Revenues are derived primarily from connection fees and sales of natural
gas. Revenues increased $1.13 MM, or 56%, to $3.14 MM for the six
months ended June 30, 2009 from $2.01 MM for the same period in 2008. This
increase was mainly attributable to an increase in number of connection
households.
Cost of
Sales
. Cost of sales consists primarily of connection costs
and purchase of natural gas from our suppliers and
depreciation.
Our cost
of sales increased by $0.61 MM, or 108%, to $1.17 MM for the six months
ended June 30, 2009 from $0.56 MM during the same period in 2008. Such
increase was mainly attributable to a increase in the number of households
connected to our distribution network.
Gross
Profit
.
Our
gross profit increased by 0.52 MM, or 36%, to $1.97 MM for the six months
ended June 30, 2009 from $1.45 MM during the same period in 2008.

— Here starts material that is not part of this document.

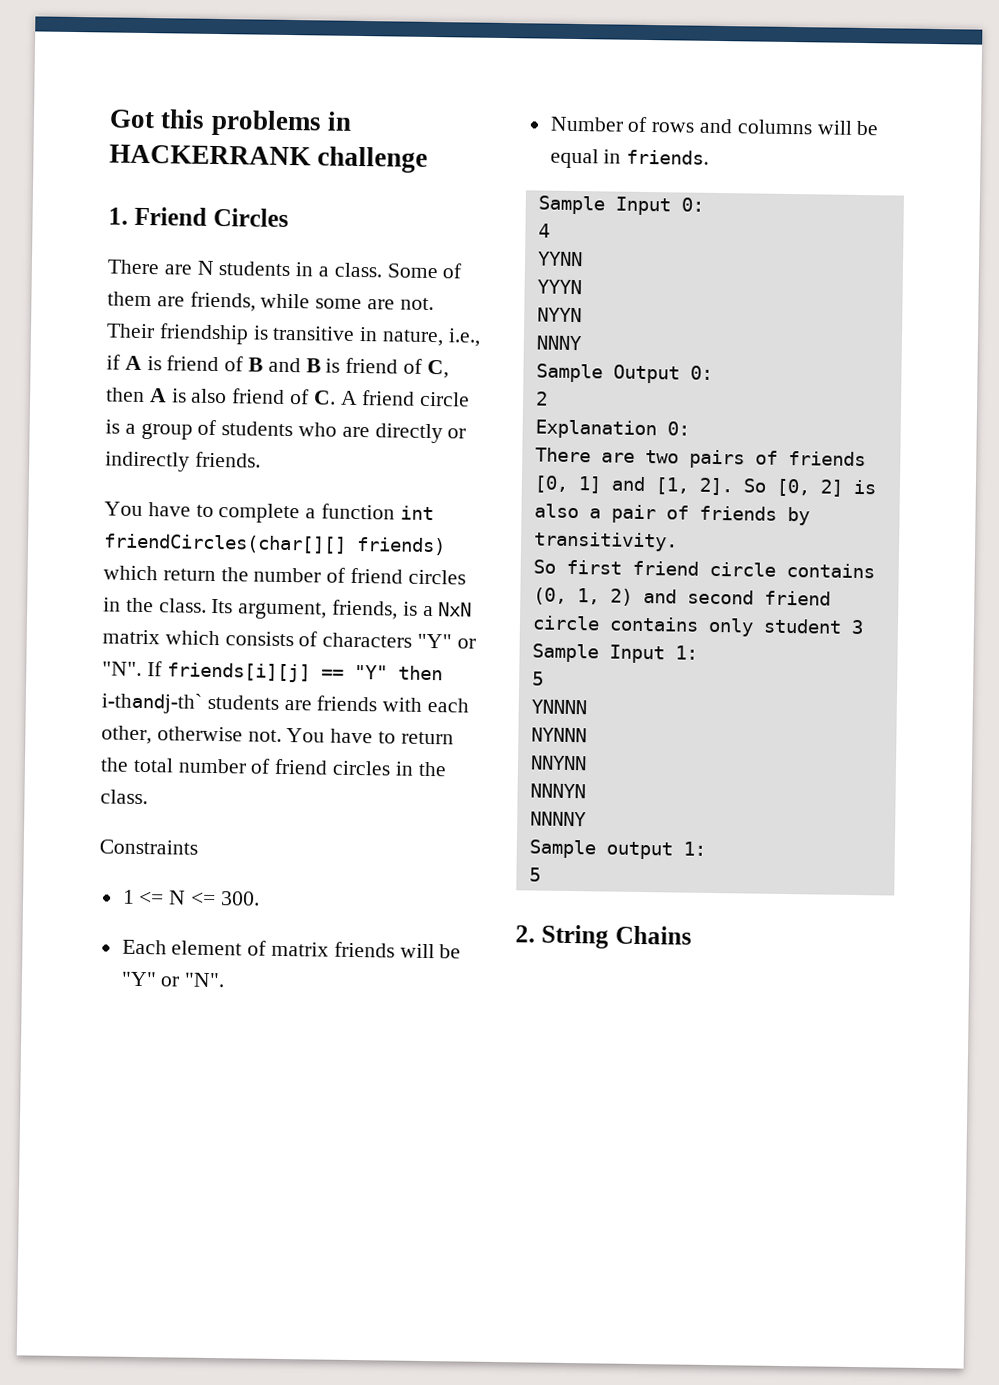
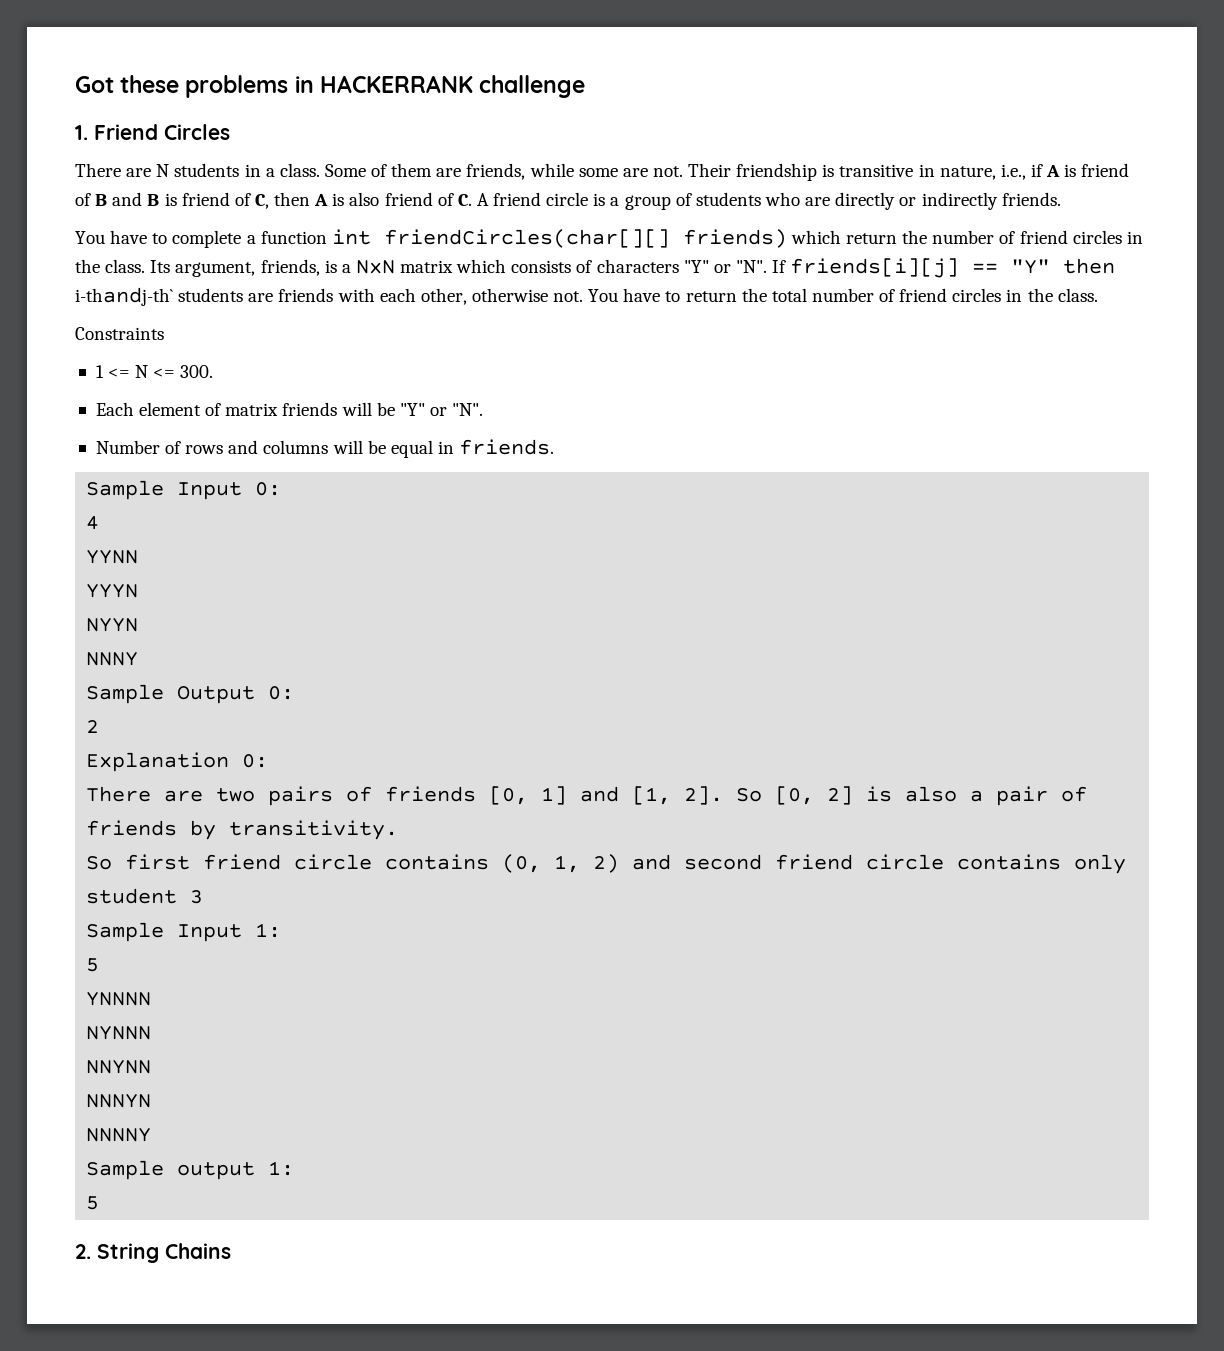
[160,109,206,129] this -> [120,75,180,93] these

Gross profit as a percentage of revenues or gross profit margin, was 63% for six
months ended June 30, 2009. The gross profit margin during the same
period in 2008 was 72%. Such decrease in gross profit margin was mainly due to
increase of operating assets and thus increase the cost allocation of
depreciation.
Total Operating Expenses
.
The total operating
expenses consist of two components, the first one is registration right
penalties and the other is general and administrative expenses (“SG&A”). For
the six months ended June 30, 2009, the total operating expenses were
$1.43 MM while the amount was $0.47 MM for the same period of 2008, or increased
by 203%. This increase was mainly due to the fact that we are expanding
our company. Management believes that the relatively high
SG&A expenses will continue as we endeavor to expand our
business.
Operating income
.
Our operating
income decreased by $0.44 MM, or 44%, to $0.54 MM for the six months
ended June 30, 2009 from $0.98 MM during the same period in 2008.
This decrease in operating income was mainly due to increase in registration
right penalties.
Total
Other Income (Expenses)
Change In Fair Value of Warrant
Liability:
For the six months ended June 30, 2009, the change in fair
value of warrant liability was recorded as other income of $1.98 MM while the
one incurred in the same period of 2008 was recorded as other expenses of $0.91
MM.
The
Company adopted a FASB accounting standard, which defines determining whether an
instrument (or embedded feature) is indexed to an entity’s own stock. This
accounting standard specifies that a contract that would otherwise meet the
definition of a derivative but is both (a) indexed to the Company’s own stock
and (b) classified in stockholders’ equity in the statement of financial
position would not be considered a derivative financial instrument. This
FASB accounting standard provides a new two-step model to be applied in
determining whether a financial instrument or an embedded feature is indexed to
an issuer’s own stock and thus able to qualify for the scope
exception.
As a
result of adopting this FASB accounting standard, warrants previously treated as
equity pursuant to the derivative treatment exemption are no longer afforded
equity treatment because the warrants have a downward ratchet provision on the
exercise price. As a result, the warrants are not considered indexed to the
Company’s own stock, and as such, all future changes in the fair value of these
warrants will be recognized currently in earnings until such time as the
warrants are exercised or expired.
On August
20, 2008, the fair value of the 13,001,608 warrants issued with the Series A
Convertible Preferred Stock to China Hand was $1.97 MM and the fair value of
6,500,804 warrants issued to Kuhns Brothers was $0.98 MM. The fair value was
computed using the Cox-Ross-Rubinstein (“CRR”) Binomial Model under the
following assumptions: (1) expected life of 5 years, (2) volatility of 90%, (3)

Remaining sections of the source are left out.